EQ: SMA unterstützt die Erneuerbaren Energien dabei, sich zu einem nachhaltigen und wirtschaftlichen Energieversorgungskonzept zu entwickeln. Dabei spielen politische Rahmenbedingungen eine immer wichtigere Rolle. Wir wollen uns mit unserer Expertise und der Perspektive unserer Kunden in den Diskurs einbringen. Kleines Beispiel: Bis das Produkt bei uns bestellt wird und bei Kunden ankommt, braucht es eine gewisse Zeit. Entsprechend sollte man dem Installateur auch etwas Zeit einräumen. Danach hat der Kunde zudem einen Monat Zeit, seine Anlage anzumelden. Diesen ganzen Prozess haben wir im Blick. Daher war es uns wichtig, zu erklären, dass die Umsetzung zur Abschaffung des 52-GW-Deckel eher schnell als langsam vollzogen werden muss, damit die Solarindustrie nicht abgewürgt wird. Denn faktisch hieß das, wer im Mai eine Anlage plante und die Komponenten bestellte, wusste nicht, ob er im August die Förderung für diese Anlage bekommen würde.

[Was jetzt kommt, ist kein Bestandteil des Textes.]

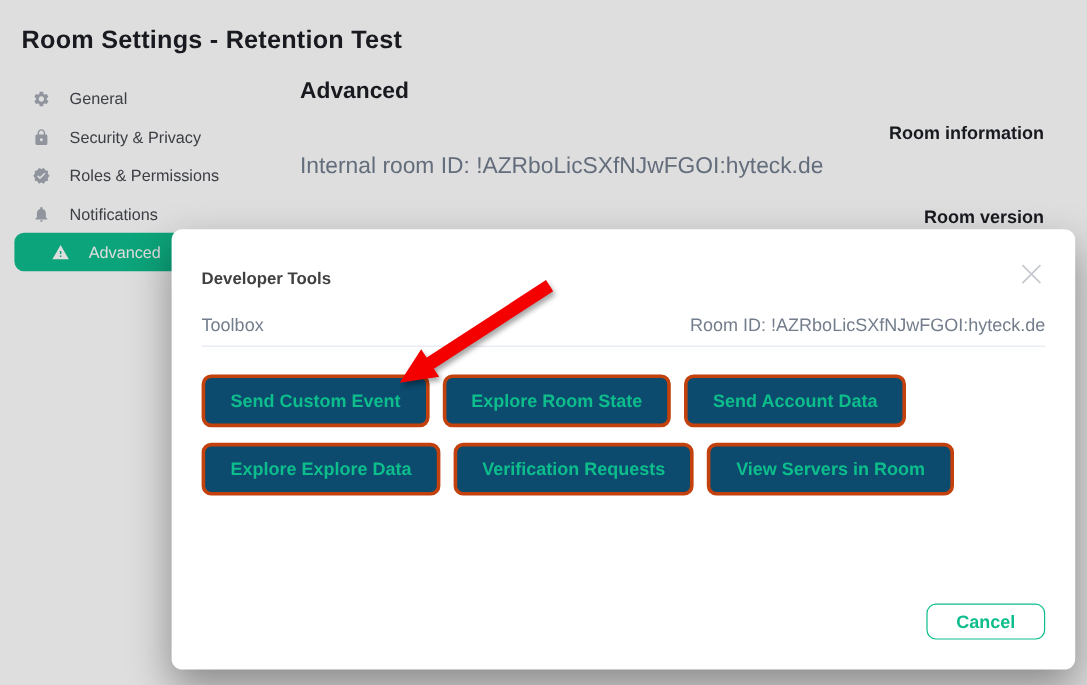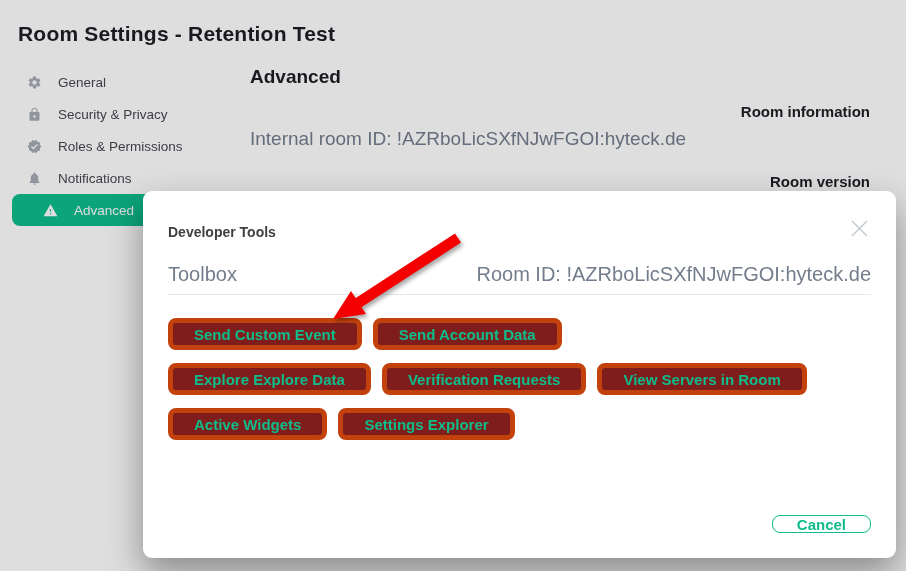--- a/index.html
+++ b/index.html
@@ -48,35 +48,35 @@
     padding:33px 25px 25px 25px;
   }
   .modal-title { font-size:14px; font-weight:700; color:#404040; }
   .close-btn {
     position:absolute; top:24px; right:24px; width:26px; height:26px;
     background:none; border:none; cursor:pointer; display:flex; align-items:center; justify-content:center;
   }
   .close-btn svg { width:19px; height:19px; stroke:#c5c9cf; stroke-width:1.4; }
   .toolbox-row {
     margin-top:23px; display:flex; justify-content:space-between; align-items:baseline;
-    font-size:20px; color:#737d8c;
+    font-size:15px; color:#737d8c;
   }
   .divider { border:none; border-top:1px solid #e3e8f0; margin-top:8px; }
 
   .btn-grid { margin-top:23px; display:flex; flex-direction:column; gap:13px; }
   .btn-row { display:flex; gap:11px; }
   .tool-btn {
-    height:32px; padding:0 21px; background:#7f1d1d;
-    border:5px solid #c2410c; border-radius:8px;
+    height:44px; padding:0 21px; background:#0c4a6e;
+    border:3px solid #c2410c; border-radius:8px;
     color:#0dbd8b; font-size:15px; font-weight:700;
     font-family:"Liberation Sans", sans-serif; cursor:pointer; white-space:nowrap;
   }
   .cancel-btn {
     position:absolute; right:25px; bottom:25px;
-    height:18px; padding:0 24px; background:#ffffff;
+    height:30px; padding:0 24px; background:#ffffff;
     border:1px solid #0dbd8b; border-radius:8px;
     color:#0dbd8b; font-size:15px; font-weight:700;
     font-family:"Liberation Sans", sans-serif; cursor:pointer;
   }
 
   
   .arrow-svg { position:absolute; left:320px; top:225px; width:160px; height:110px; z-index:3;
     filter:drop-shadow(2px 3px 2px rgba(0,0,0,0.35)); pointer-events:none; }
 </style>
 </head>
@@ -151,30 +151,27 @@
 
     <div class="toolbox-row">
       <span>Toolbox</span>
       <span>Room ID: !AZRboLicSXfNJwFGOI:hyteck.de</span>
     </div>
     <hr class="divider">
 
     <div class="btn-grid">
       <div class="btn-row">
         <button class="tool-btn">Send Custom Event</button>
+        <button class="tool-btn">Explore Room State</button>
         <button class="tool-btn">Send Account Data</button>
       </div>
       <div class="btn-row">
         <button class="tool-btn">Explore Explore Data</button>
         <button class="tool-btn">Verification Requests</button>
         <button class="tool-btn">View Servers in Room</button>
-      </div>
-      <div class="btn-row">
-        <button class="tool-btn">Active Widgets</button>
-        <button class="tool-btn">Settings Explorer</button>
       </div>
     </div>
 
     <button class="cancel-btn">Cancel</button>
   </div>
 
   <svg class="arrow-svg" viewBox="0 0 160 110">
     <line x1="138" y1="13" x2="38" y2="78" stroke="#f40000" stroke-width="11"></line>
     <polygon points="13,94 31,66 46,89" fill="#f40000"></polygon>
   </svg>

Warum ist die Entscheidung für die Solarbranche so wichtig?
EQ: Für die deutsche Solarindustrie bedeutet es, dass es wieder Planungssicherheit zur Erreichung der Zielmarke für die Zielvorgabe 98 GW PV-Leistung bis 2030 gibt. Das ist einer von vielen Schritten, um klimapolitische Maßnahmen mit einer nachhaltigen Wirtschaft zu verbinden.
Auf wen hat die Entscheidung am meisten positive Auswirkungen? Und wie stellen die sich dar? Bezogen auf die Hersteller, die gewerblichen Nutzer oder die privaten Nutzer…

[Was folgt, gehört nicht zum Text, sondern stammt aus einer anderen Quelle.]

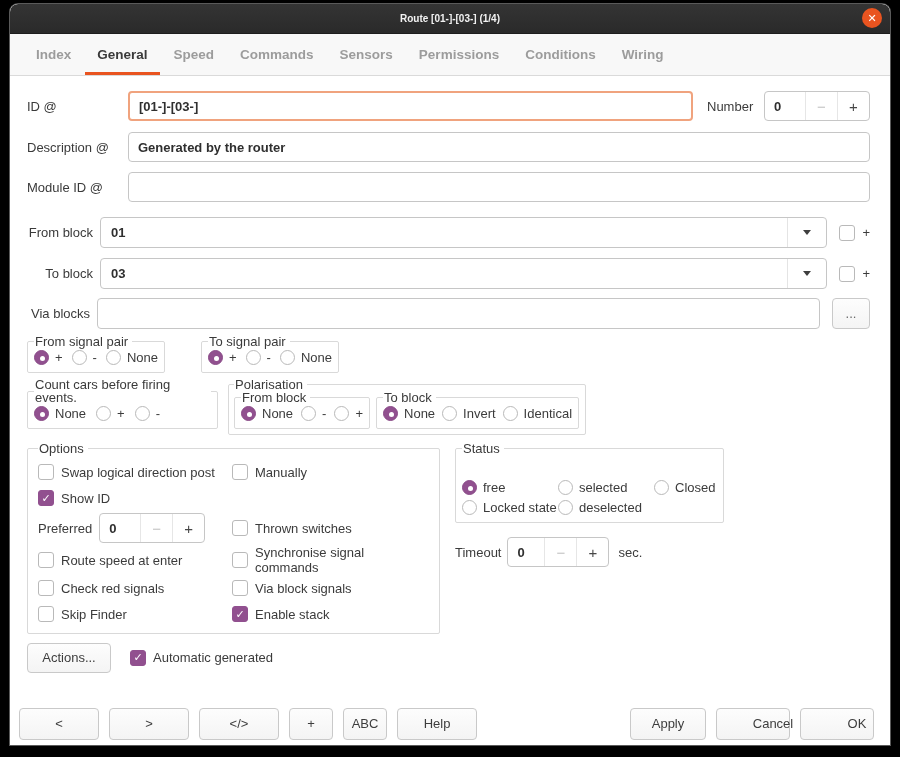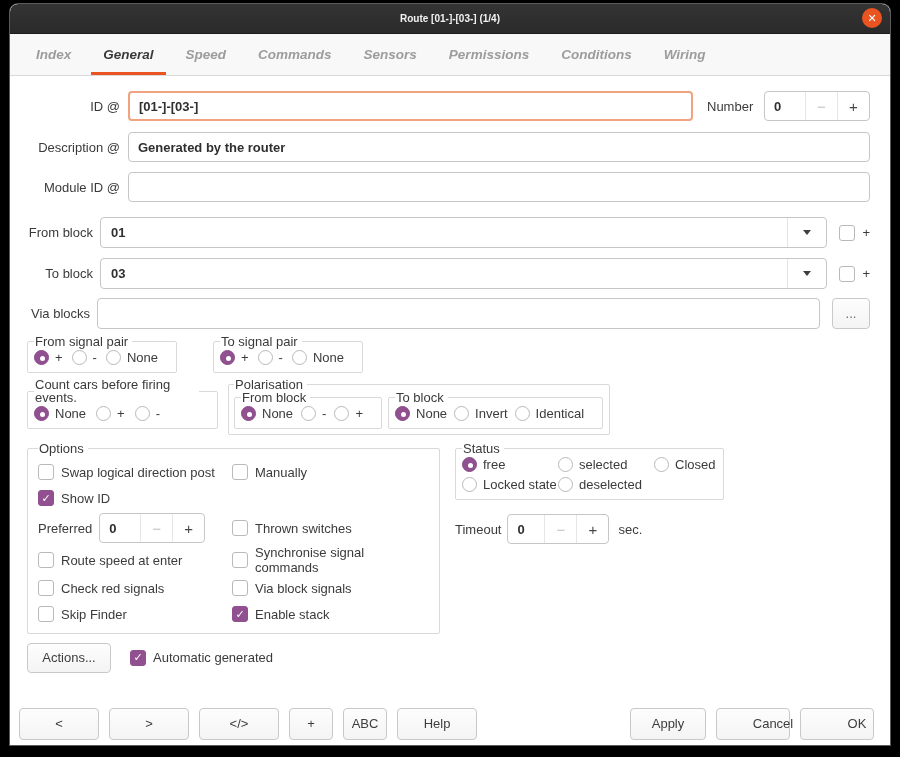--- a/index.html
+++ b/index.html
@@ -9,28 +9,28 @@
           border-radius:8px 8px 0 0;box-shadow:0 0 0 1px #5a5a5a;overflow:hidden;}
   
   .titlebar{height:29px;background:linear-gradient(#343434,#2a2a2a);border-bottom:1px solid #1d1d1d;
             display:flex;align-items:center;justify-content:center;position:relative;border-radius:8px 8px 0 0;}
   .title{color:#f2f2f2;font-weight:bold;font-size:10px;}
   .closebtn{position:absolute;right:8px;top:4px;width:20px;height:20px;border-radius:50%;
             background:#e95420;color:#fff;display:flex;align-items:center;justify-content:center;
             font-size:11px;font-weight:bold;cursor:default;}
   
   .tabbar{height:41px;background:#f8f8f8;border-bottom:1px solid #dadada;display:flex;align-items:stretch;
-          padding-left:14px;gap:8px;font-style:italic;}
+          padding-left:14px;gap:2px;}
   .tab{display:flex;align-items:center;padding:0 12px;font-weight:bold;color:#9c9c9c;position:relative;font-size:13.5px;}
   .tab.active{color:#3a3a3a;}
   .tab.active::after{content:"";position:absolute;left:0;right:0;bottom:0;height:3px;background:#e95420;}
   
   .content{padding:15px 20px 0 17px;}
   .row{display:flex;align-items:center;}
-  .flabel{width:93px;text-align:right;margin-right:8px;flex:none;color:#3a3a3a;}
+  .flabel{width:93px;text-align:left;margin-right:8px;flex:none;color:#3a3a3a;}
   .flabel2{width:66px;text-align:right;margin-right:7px;flex:none;color:#3a3a3a;}
   input.txtin{height:30px;border:1px solid #c6c6c6;border-radius:4px;background:#fff;padding:0 9px;
          font-family:inherit;font-size:13px;font-weight:bold;color:#2f2f2f;box-sizing:border-box;outline:none;}
   input.focused{border:2px solid #f0a37e;}
   
   .spin{height:30px;border:1px solid #c6c6c6;border-radius:4px;background:#fff;display:flex;align-items:stretch;
         box-sizing:border-box;overflow:hidden;flex:none;}
   .spin .val{flex:1;display:flex;align-items:center;padding-left:9px;font-weight:bold;color:#2f2f2f;}
   .spin .seg{width:31px;border-left:1px solid #e6e6e6;display:flex;align-items:center;justify-content:center;font-size:15px;}
   .spin .minus{color:#c2c2c2;}
@@ -45,21 +45,21 @@
   .chk{display:flex;align-items:center;gap:7px;cursor:default;}
   .box{width:16px;height:16px;border:1px solid #b9b9b9;border-radius:3px;background:#fff;flex:none;
        display:flex;align-items:center;justify-content:center;font-size:11px;font-weight:bold;color:transparent;box-sizing:border-box;}
   .box.on{background:#91508f;border-color:#91508f;color:#fff;}
   .rad{display:flex;align-items:center;gap:6px;cursor:default;}
   .dot{width:15px;height:15px;border:1px solid #b9b9b9;border-radius:50%;background:#fff;flex:none;
        position:relative;box-sizing:border-box;}
   .dot.on{background:#91508f;border-color:#8a4b88;}
   .dot.on::after{content:"";position:absolute;left:5px;top:5px;width:5px;height:5px;border-radius:50%;background:#fff;}
   
-  fieldset{border:1px solid #d9d9d9;border-radius:2px;margin:0;padding:2px 18px 7px 6px;}
+  fieldset{border:1px solid #d9d9d9;border-radius:2px;margin:0;padding:2px 6px 7px 6px;}
   legend{padding:0 4px 0 1px;margin-left:0;font-size:13px;color:#3a3a3a;line-height:13px;}
   .radline{display:flex;align-items:center;gap:10px;}
   
   .btn{background:linear-gradient(#fdfdfd,#f4f4f4);border:1px solid #c9c9c9;border-radius:4px;color:#3d3d3d;
        display:flex;align-items:center;justify-content:center;font-size:13px;box-sizing:border-box;cursor:default;}
   
   .footer{position:absolute;left:0;right:0;bottom:5px;height:33px;display:flex;align-items:center;
           padding:0 16px 0 9px;gap:10px;}
   .footer .btn{height:32px;}
   .w80{width:80px;flex:none;} .w44{width:44px;flex:none;} .w76{width:76px;flex:none;} .w74{width:74px;flex:none;padding-left:40px;}
@@ -313,21 +313,21 @@
           <span class="chk">
               <span class="box on">✓</span>
               <span>Enable stack</span>
             </span>
         </div>
       </fieldset>
 
       <div style="margin-left:15px;flex:1;">
         <fieldset style="width:262px;box-sizing:border-box;padding:2px 8px 7px 6px;">
           <legend>Status</legend>
-          <div style="display:grid;grid-template-columns:96px 96px auto;row-gap:5px;align-items:center;">
+          <div style="display:grid;grid-template-columns:96px 96px auto;row-gap:5px;align-items:center;margin-top:23px;">
             <span class="rad">
                 <span class="dot on"></span>
                 <span>free</span>
               </span>
             <span class="rad">
                 <span class="dot"></span>
                 <span>selected</span>
               </span>
             <span class="rad">
                 <span class="dot"></span>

EQ: Eigentlich betrifft uns das alle, denn mit mehr Sonnenenergie schaffen wir das 65- Prozent-Ziel und damit auch die benötigte Treibhausreduktion, um unseren Planeten weiterhin bewohnbar zu halten. Das wirtschaftliche Potenzial daraus resultiert für die Anlagen, die weiterhin gefördert werden, also kleiner als 750 kWp. Da gewerbliche Dachanlagen häufig teurer sind als Anlagen auf einer freien Fläche, profitieren wohl eher die zweitgenannten Anlagen, wenn sie Ihren Strom direkt verkaufen. Die gute Nachricht für alle privaten Kunden, die neben dem Eigenverbrauch ihren Überschussstrom in das Netz einspeisen, besteht darin, dass der Strom auch weiterhin vergütetet wird.
Reicht es aus Ihrer Sicht, dass der PV–Deckel gestrichen wurde oder sehen Sie noch weiteren Handlungsbedarf, was die Förderung von PV angeht? Und wie sollte die aussehen?
EQ: Der Solardeckel war tatsächlich eine Altlast, die wir mitgeschleppt haben und die den Ausbau gehemmt hat. Um das 65-Prozent-Ziel zu erreichen, müssen wir weit mehr tun, als Altlasten zu beseitigen. Dazu gehört, dass wir in urbanen Räumen präsenter werden und Solarstrom für Mietkonzepte ermöglichen – damit alle von kostengünstigem Strom profitieren können. Es gibt seriöse Studien, die beschreiben, dass wir die Ausbaumenge von jährlich 2,5 GB auf mindestens 10 GB erhöhen müssen. Genauso entscheidend ist es, dass Menschen, die ihren Strom selbst nutzen und nicht ins Netz einspeisen, von Netzumlagen nicht belastet werden.
Die bereits geplante EEG-Novelle für das Jahr 2020 bietet jedenfalls genau den richtigen Rahmen, um die richtigen Schritte folgen zu lassen.
Vielen Dank für das informative Gespräch!